# WHAT TO PRODUCE:
Below is a listing; repeat exactly the lines from the one containing "2023-03: 15 -> 13" to the one containing "2023-12: none -> 25", both included.
EXERCISE MATERIALS Block Start
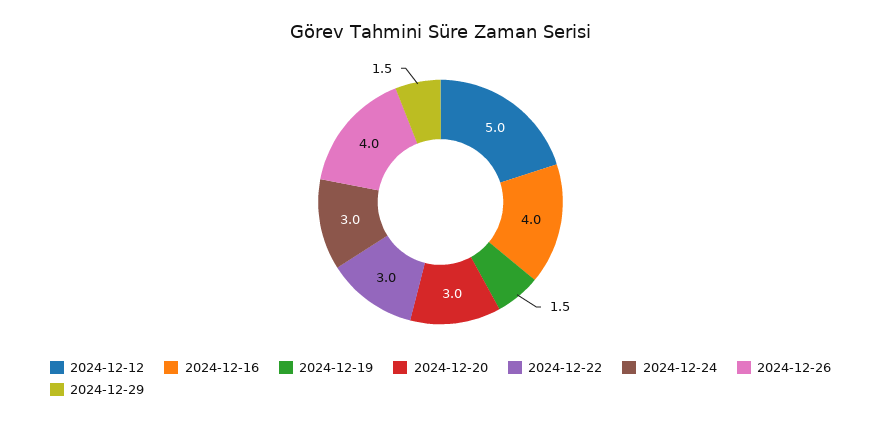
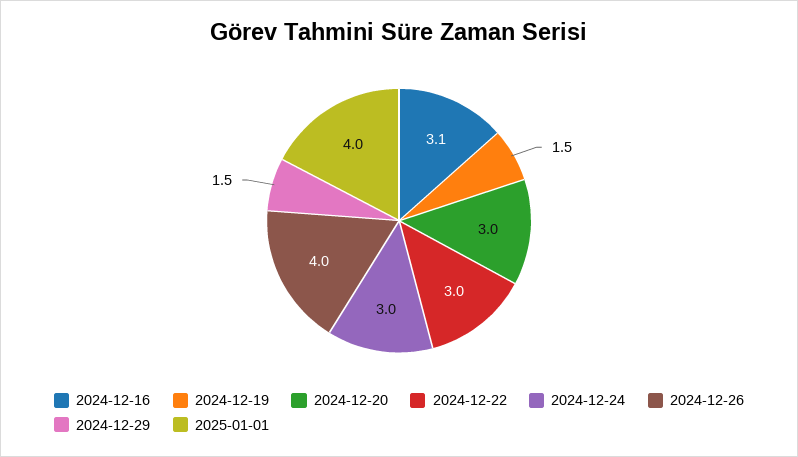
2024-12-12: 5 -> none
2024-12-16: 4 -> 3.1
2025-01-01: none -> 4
EXERCISE MATERIALS Block End
EXERCISE MATERIALS Block Start
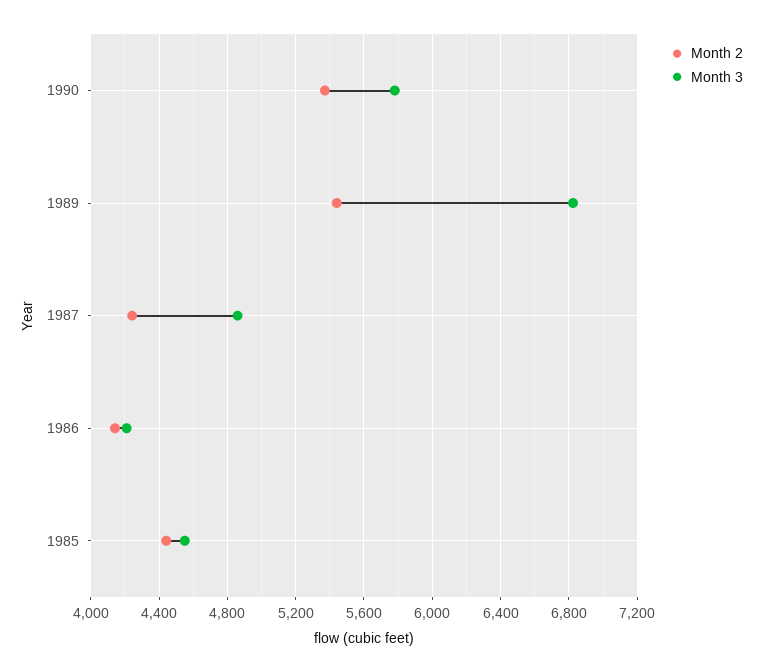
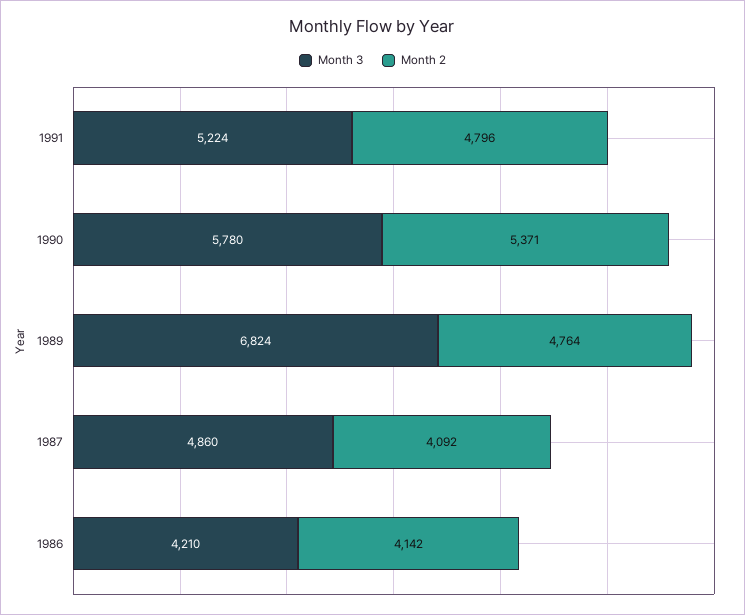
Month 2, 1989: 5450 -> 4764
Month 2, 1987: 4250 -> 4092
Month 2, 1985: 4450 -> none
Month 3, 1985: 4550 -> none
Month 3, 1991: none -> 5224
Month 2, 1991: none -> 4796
EXERCISE MATERIALS Block End
EXERCISE MATERIALS Block Start
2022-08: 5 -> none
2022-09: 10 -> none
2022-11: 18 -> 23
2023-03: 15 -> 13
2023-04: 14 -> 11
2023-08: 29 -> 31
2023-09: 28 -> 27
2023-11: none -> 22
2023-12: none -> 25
EXERCISE MATERIALS Block End
# ANSWER SPACE:
2023-03: 15 -> 13
2023-04: 14 -> 11
2023-08: 29 -> 31
2023-09: 28 -> 27
2023-11: none -> 22
2023-12: none -> 25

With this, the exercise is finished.